BY BRIGADIER-GENERAL COSMO STEWART, C.B., C.M.G., D.S.O.

I HAD gone into headquarters at Gilgit to celebrate Christmas 1894 with my good friend and clansman, Captain W. H. Stewart, Assistant British Agent, and known to his friends as 'Curly" from the nature of his hair, and, as usual, one of my first questions to him had been whether there was any chance of trouble anywhere. With an amused smile he had returned me the usual disappointing answer.

Returning to No. 1 Kashmir Battery, I had taken a few days' shooting leave after markhor, getting back to Nomal, 18 miles out of Gilgit on the Hunza road, for the night of the 5th of January. Late that night an "Urgent" dak bag arrived from the Agency with a letter from Baird, the staff officer there, warning the battery and me to be prepared to march at short notice for Chitral. No further information was vouchsafed, but it was quite enough to raise our most sanguine hopes.

The battery paraded next morning in marching order, which was no unusual thing, and everything was satisfactory, except that as we were equipped with only half the proper number of transport animals for reserve ammunition, kits, rations, &c., much would have to be left behind if all the

four guns of the battery were ordered to proceed. This, however, had been legislated for. All ranks were as keen as mustard, and were prepared to discard all but the barest necessities, and some ammunition could at a pinch be dispensed with. Other troops were certain to be moving if the situation were critical; and knowing the difficulties of supply, &c., the right or Dogra section of two guns was detailed in the event of only half the battery being ultimately required.
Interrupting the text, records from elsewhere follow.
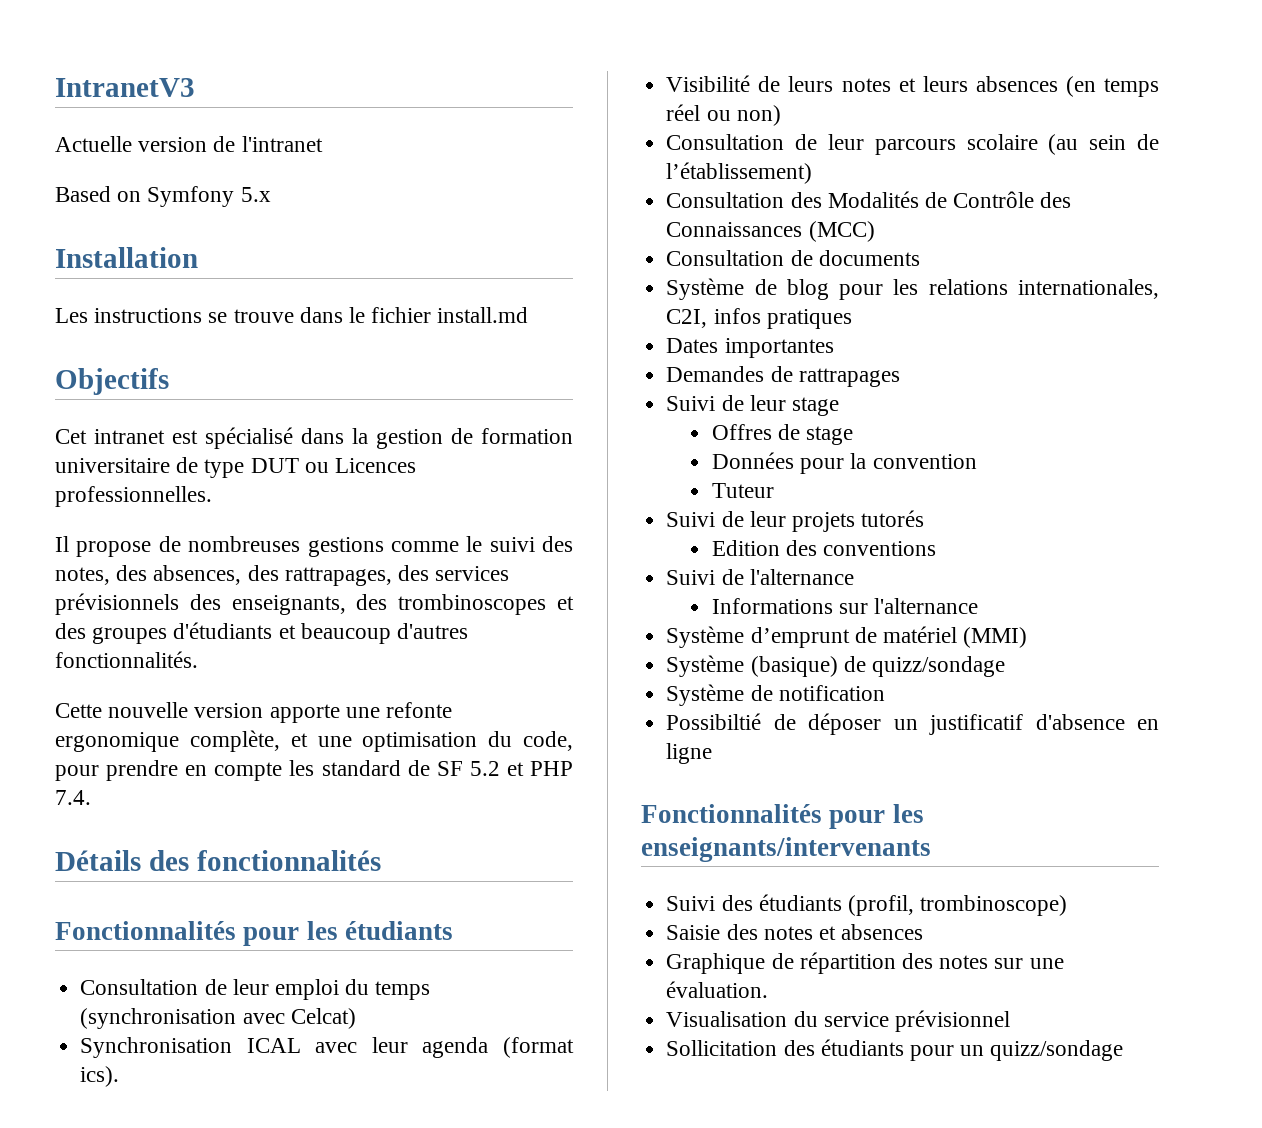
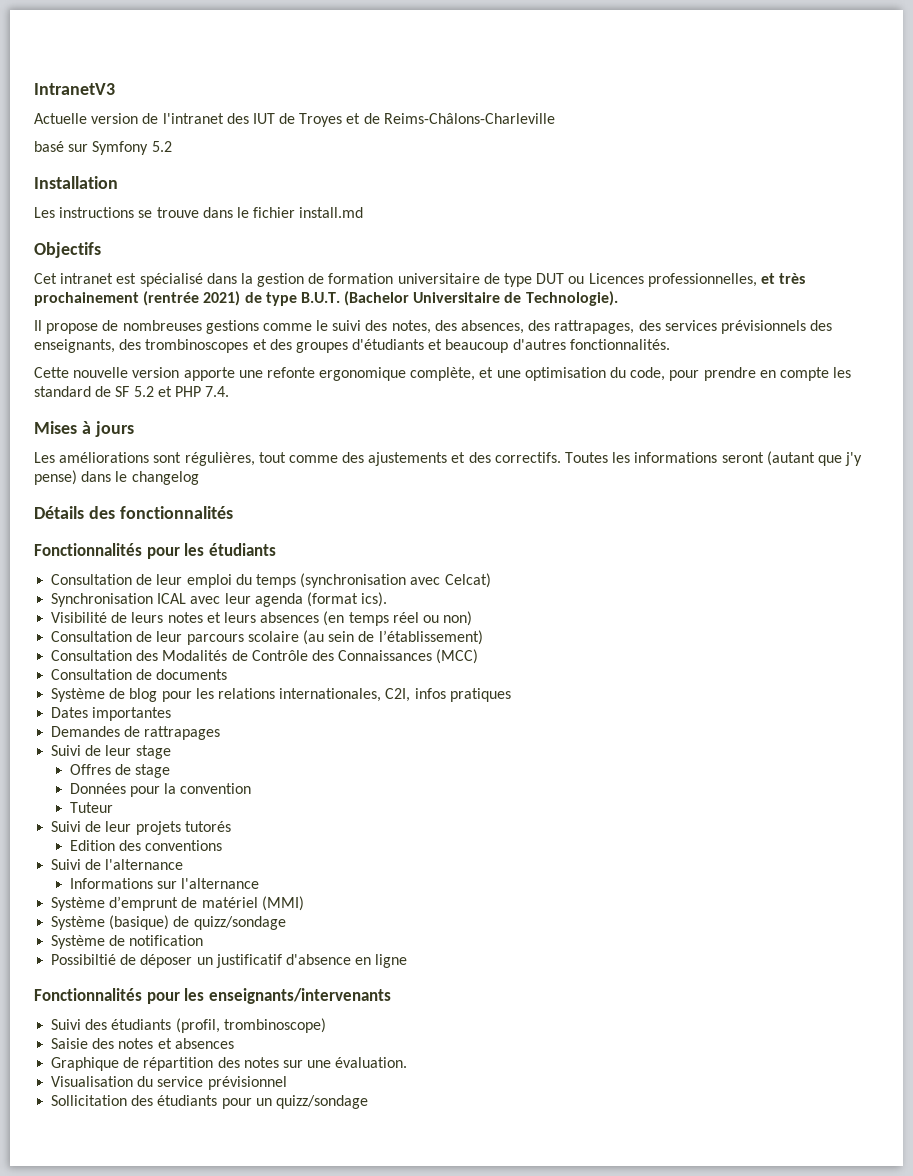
[55,186,271,207] // Based on Symfony 5.x -> [226,113,555,127] [34,141,172,155] des IUT de Troyes et de Reims-Châlons-Charleville // basé sur Symfony 5.2
[55,486,212,507] professionnelles. -> [647,273,806,287] [34,291,618,306] professionnelles, et très prochainement (rentrée 2021) de type B.U.T. (Bachelor Universitaire de Technologie).
(91, 797) none -> [34,421,134,437] [34,451,863,466] [34,470,199,485] // Mises à jours // Les améliorations sont régulières, tout comme des ajustements et des correctifs. Toutes les informations seront (autant que j'y pense) dans le changelog

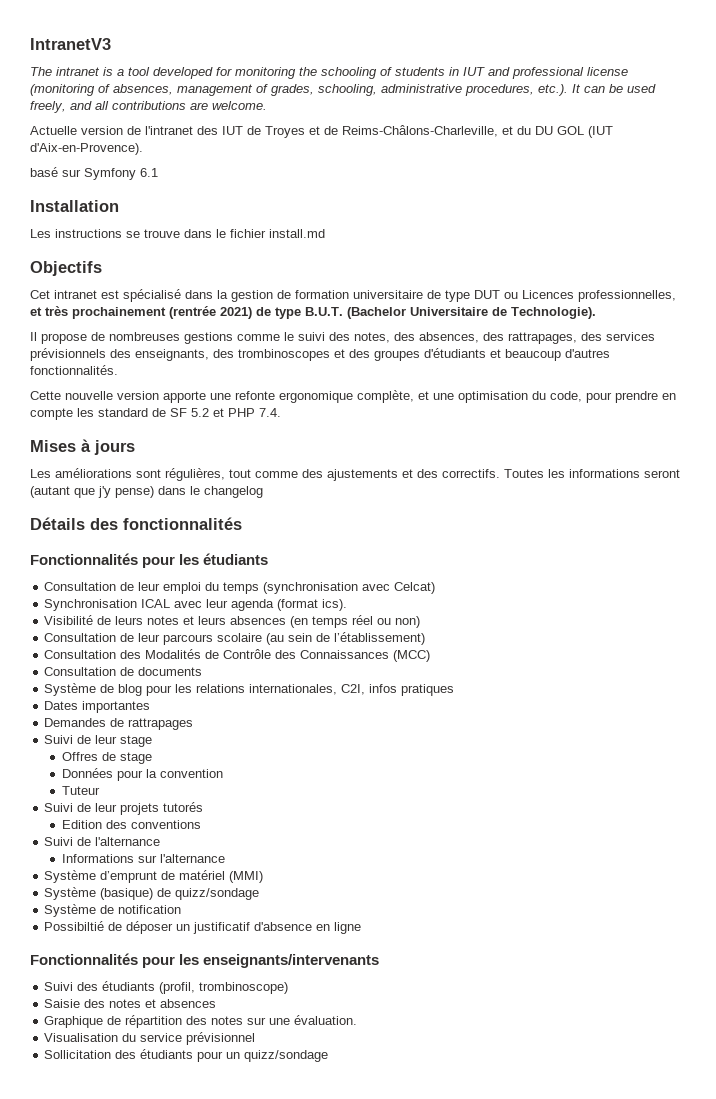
(115, 89) none -> [30,67,628,79] [30,84,656,96] [30,101,267,113] // The intranet is a tool developed for monitoring the schooling of students in IUT and professional license (monitoring of absences, management of grades, schooling, administrative procedures, etc.). It can be used freely, and all contributions are welcome.
[383,113,555,124] Reims-Châlons-Charleville -> [342,125,613,138] [30,143,143,155] Reims-Châlons-Charleville, et du DU GOL (IUT d'Aix-en-Provence).
[151,141,172,152] 5.2 -> [140,168,158,177] 6.1

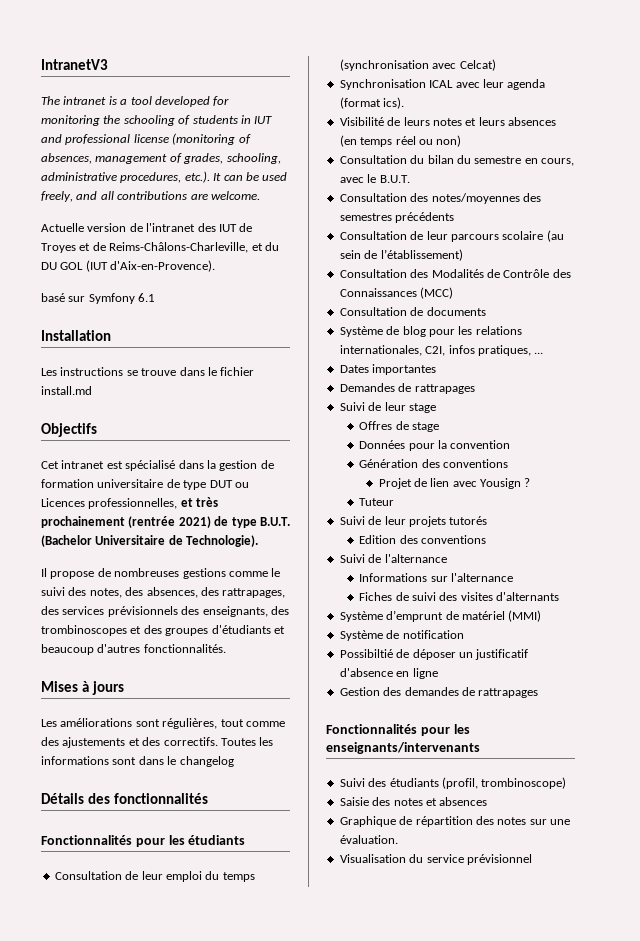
[30,390,676,403] [30,408,281,420] // Cette nouvelle version apporte une refonte ergonomique complète, et une optimisation du code, pour prendre en compte les standard de SF 5.2 et PHP 7.4. -> (226, 648) none
[644,469,680,478] [30,486,154,498] seront (autant que j'y pense) -> [112,757,137,765] sont
(421, 622) none -> [339,155,574,166] [339,174,410,183] [339,193,541,204] [339,212,455,223] // Consultation du bilan du semestre en cours, avec le B.U.T. // Consultation des notes/moyennes des semestres précédents
[401,684,455,696] pratiques -> [477,345,544,356] pratiques, ...
(223, 773) none -> [359,459,508,468] [378,478,531,489] // Génération des conventions // Projet de lien avec Yousign ?
(225, 858) none -> [359,592,560,601] // Fiches de suivi des visites d'alternants
[44,887,260,900] // Système (basique) de quizz/sondage -> (542, 616) none
(362, 928) none -> [339,687,539,698] // Gestion des demandes de rattrapages
[44,1049,329,1062] // Sollicitation des étudiants pour un quizz/sondage -> (532, 859) none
For several days nothing further transpired, and then a note came from Baird telling me the trouble had blown over, but that infantry reinforcements were being pushed up the road towards Chitral in small parties. Our spirits fell accordingly, but we still hoped for the best. Then came an order for an estimate and requisition for coolie transport to move one gun (without mules), and with only a very small proportion of the ammunition carried in the field. It was proposed to send the gun to Gupis Fort, some 70 miles on the road towards Chitral, and I was likely to be sent there with it.

My disappointment was profound. Even a little mountain gun with its carriage, each of which portions weighed 200 lb.,

could not easily be carried along the existing roads by men, and for fighting purposes would be immobile and almost useless; thirty rounds of ammunition was too little to be of much use; and as the only artillery officer in the Agency, I considered I had sufficient service and experience to expect to be consulted before the whole organisation and raison d'être of the mountain battery was broken up at the stroke of a pen. I could not but feel that this one gun, with its small amount of ammunition, rendered immobile, and placed in a fort on the communications well outside the area of any probable operations, indicated the value attached to what was undoubtedly the most efficient unit of the Kashmir troops.

So the requisition was made out and sent in, and with it a letter from myself, in which it was stated that I considered the idea an unsound one; that I had made careful inquiries from Captain Younghusband 1 and others who had been to Chitral, and felt sure the guns could be taken there on the mules; and that I was very willing to accept the responsibility of so getting them there if required.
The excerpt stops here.